Provided entries.
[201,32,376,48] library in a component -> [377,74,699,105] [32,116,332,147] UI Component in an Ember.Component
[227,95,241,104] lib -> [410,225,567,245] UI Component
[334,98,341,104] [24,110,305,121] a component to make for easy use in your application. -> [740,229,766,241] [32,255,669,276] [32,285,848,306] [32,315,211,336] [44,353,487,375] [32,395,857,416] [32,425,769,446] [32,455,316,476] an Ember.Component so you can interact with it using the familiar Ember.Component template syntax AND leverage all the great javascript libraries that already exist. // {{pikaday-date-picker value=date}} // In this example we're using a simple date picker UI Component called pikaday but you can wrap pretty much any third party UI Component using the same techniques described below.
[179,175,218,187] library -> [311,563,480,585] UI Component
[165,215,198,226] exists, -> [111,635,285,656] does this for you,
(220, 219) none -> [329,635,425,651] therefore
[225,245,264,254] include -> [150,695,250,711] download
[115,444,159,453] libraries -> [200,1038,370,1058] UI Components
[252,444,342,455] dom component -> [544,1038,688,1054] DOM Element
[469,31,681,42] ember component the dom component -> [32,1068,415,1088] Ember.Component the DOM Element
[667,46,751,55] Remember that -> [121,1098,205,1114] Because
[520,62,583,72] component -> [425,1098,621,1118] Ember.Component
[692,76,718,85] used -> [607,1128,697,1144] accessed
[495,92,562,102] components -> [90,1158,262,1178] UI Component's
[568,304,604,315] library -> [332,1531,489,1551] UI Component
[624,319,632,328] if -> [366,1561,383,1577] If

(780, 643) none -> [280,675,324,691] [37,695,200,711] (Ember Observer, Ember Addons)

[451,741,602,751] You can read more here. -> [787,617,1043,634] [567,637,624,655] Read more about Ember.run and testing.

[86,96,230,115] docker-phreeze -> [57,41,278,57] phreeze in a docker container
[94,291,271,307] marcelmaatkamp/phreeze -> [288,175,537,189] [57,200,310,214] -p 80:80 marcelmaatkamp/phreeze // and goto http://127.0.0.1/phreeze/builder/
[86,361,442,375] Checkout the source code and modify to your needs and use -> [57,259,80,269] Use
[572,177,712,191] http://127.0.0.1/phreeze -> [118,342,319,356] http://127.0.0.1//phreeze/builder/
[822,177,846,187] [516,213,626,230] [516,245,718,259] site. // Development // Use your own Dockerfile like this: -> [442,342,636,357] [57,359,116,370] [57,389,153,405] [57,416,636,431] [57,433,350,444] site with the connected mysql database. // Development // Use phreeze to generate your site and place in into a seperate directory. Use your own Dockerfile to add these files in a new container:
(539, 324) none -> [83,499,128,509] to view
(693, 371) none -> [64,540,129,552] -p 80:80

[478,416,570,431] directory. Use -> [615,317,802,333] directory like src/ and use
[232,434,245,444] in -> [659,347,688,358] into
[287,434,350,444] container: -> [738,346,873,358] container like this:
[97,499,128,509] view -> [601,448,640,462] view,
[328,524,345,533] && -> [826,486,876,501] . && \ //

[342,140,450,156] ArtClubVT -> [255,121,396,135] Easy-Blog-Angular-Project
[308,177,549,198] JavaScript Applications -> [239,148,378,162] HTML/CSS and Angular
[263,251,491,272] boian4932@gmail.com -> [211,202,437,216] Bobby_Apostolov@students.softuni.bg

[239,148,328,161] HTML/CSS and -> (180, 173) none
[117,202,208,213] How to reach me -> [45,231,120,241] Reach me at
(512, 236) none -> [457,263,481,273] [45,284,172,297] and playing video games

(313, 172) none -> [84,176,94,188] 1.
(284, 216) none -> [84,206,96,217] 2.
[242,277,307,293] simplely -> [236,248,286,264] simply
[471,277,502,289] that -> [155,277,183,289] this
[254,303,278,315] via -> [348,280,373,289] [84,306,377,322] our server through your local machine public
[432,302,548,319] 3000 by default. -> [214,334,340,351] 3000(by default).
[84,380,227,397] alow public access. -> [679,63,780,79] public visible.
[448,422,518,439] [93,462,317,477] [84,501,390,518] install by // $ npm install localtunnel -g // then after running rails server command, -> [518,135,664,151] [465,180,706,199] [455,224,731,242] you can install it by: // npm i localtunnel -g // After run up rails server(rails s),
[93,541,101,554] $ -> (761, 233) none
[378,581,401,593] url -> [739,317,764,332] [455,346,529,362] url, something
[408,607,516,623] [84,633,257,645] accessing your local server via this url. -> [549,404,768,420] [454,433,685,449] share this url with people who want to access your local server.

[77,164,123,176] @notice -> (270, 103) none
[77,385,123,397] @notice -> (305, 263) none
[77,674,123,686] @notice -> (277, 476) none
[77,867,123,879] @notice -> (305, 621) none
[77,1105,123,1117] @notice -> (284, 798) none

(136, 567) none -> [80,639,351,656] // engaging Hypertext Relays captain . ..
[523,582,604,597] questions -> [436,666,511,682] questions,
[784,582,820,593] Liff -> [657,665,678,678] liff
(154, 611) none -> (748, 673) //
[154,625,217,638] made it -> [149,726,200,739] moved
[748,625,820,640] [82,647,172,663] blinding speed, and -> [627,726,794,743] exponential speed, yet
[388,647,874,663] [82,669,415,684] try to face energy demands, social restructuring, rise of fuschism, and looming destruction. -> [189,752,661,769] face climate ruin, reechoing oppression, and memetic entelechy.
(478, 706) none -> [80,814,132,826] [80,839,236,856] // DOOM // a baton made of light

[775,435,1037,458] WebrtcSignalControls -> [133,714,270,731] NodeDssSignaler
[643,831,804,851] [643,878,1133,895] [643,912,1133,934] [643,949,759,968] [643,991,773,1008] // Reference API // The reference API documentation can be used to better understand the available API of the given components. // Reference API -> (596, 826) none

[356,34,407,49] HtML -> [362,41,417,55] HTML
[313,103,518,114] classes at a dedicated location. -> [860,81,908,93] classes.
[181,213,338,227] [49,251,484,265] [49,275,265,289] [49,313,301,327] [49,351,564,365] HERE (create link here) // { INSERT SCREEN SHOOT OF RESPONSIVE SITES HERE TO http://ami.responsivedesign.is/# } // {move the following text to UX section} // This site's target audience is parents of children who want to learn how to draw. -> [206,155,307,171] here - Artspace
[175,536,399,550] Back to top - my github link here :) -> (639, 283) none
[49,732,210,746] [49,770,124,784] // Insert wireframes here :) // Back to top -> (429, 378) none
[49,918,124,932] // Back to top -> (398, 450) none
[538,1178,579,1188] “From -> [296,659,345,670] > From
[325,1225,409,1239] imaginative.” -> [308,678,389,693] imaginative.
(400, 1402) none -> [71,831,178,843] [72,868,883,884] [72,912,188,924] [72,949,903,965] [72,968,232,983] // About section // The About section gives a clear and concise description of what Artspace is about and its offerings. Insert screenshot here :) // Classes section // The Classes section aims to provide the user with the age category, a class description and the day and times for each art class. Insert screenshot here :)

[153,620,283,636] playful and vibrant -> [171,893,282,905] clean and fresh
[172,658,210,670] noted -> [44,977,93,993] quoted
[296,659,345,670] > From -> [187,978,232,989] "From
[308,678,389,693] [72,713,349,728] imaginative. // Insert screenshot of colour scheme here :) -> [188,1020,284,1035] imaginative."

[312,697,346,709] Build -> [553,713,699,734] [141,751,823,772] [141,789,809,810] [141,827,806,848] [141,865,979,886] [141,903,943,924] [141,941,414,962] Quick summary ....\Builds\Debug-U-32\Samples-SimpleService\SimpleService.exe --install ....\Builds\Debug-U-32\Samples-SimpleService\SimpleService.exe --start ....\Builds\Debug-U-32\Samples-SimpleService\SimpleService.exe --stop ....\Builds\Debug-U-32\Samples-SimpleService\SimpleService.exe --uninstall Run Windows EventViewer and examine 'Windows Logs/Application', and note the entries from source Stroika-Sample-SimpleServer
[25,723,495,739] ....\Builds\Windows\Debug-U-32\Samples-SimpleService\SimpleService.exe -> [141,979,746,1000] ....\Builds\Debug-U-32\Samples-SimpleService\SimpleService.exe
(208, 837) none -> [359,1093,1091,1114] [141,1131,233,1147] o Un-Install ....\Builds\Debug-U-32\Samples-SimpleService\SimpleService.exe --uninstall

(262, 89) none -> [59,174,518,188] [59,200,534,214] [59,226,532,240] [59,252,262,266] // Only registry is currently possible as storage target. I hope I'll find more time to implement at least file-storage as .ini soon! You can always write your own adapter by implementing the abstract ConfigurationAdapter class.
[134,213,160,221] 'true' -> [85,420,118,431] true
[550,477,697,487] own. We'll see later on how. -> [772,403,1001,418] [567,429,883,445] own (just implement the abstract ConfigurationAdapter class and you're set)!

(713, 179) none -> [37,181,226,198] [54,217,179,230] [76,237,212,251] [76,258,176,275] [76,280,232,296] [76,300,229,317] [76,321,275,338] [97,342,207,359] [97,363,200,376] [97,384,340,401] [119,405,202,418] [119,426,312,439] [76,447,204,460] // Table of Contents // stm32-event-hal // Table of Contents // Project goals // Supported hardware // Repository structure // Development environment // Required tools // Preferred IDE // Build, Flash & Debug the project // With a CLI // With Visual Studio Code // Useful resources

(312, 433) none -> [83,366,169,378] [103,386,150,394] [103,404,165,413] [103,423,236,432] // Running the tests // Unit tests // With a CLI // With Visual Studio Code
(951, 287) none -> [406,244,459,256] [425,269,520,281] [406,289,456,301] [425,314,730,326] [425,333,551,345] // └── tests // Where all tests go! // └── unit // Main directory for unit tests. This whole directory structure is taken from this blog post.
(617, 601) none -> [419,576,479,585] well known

Work instruction. Print the lines above from the one with "[822,177,846,187] [516,213,626,230] [516,245,718,259]" through the one with "[84,380,227,397] alow public", both included, exactly as written and nothing more.

Answer space.
[822,177,846,187] [516,213,626,230] [516,245,718,259] site. // Development // Use your own Dockerfile like this: -> [442,342,636,357] [57,359,116,370] [57,389,153,405] [57,416,636,431] [57,433,350,444] site with the connected mysql database. // Development // Use phreeze to generate your site and place in into a seperate directory. Use your own Dockerfile to add these files in a new container:
(539, 324) none -> [83,499,128,509] to view
(693, 371) none -> [64,540,129,552] -p 80:80

[478,416,570,431] directory. Use -> [615,317,802,333] directory like src/ and use
[232,434,245,444] in -> [659,347,688,358] into
[287,434,350,444] container: -> [738,346,873,358] container like this:
[97,499,128,509] view -> [601,448,640,462] view,
[328,524,345,533] && -> [826,486,876,501] . && \ //

[342,140,450,156] ArtClubVT -> [255,121,396,135] Easy-Blog-Angular-Project
[308,177,549,198] JavaScript Applications -> [239,148,378,162] HTML/CSS and Angular
[263,251,491,272] boian4932@gmail.com -> [211,202,437,216] Bobby_Apostolov@students.softuni.bg

[239,148,328,161] HTML/CSS and -> (180, 173) none
[117,202,208,213] How to reach me -> [45,231,120,241] Reach me at
(512, 236) none -> [457,263,481,273] [45,284,172,297] and playing video games

(313, 172) none -> [84,176,94,188] 1.
(284, 216) none -> [84,206,96,217] 2.
[242,277,307,293] simplely -> [236,248,286,264] simply
[471,277,502,289] that -> [155,277,183,289] this
[254,303,278,315] via -> [348,280,373,289] [84,306,377,322] our server through your local machine public
[432,302,548,319] 3000 by default. -> [214,334,340,351] 3000(by default).
[84,380,227,397] alow public access. -> [679,63,780,79] public visible.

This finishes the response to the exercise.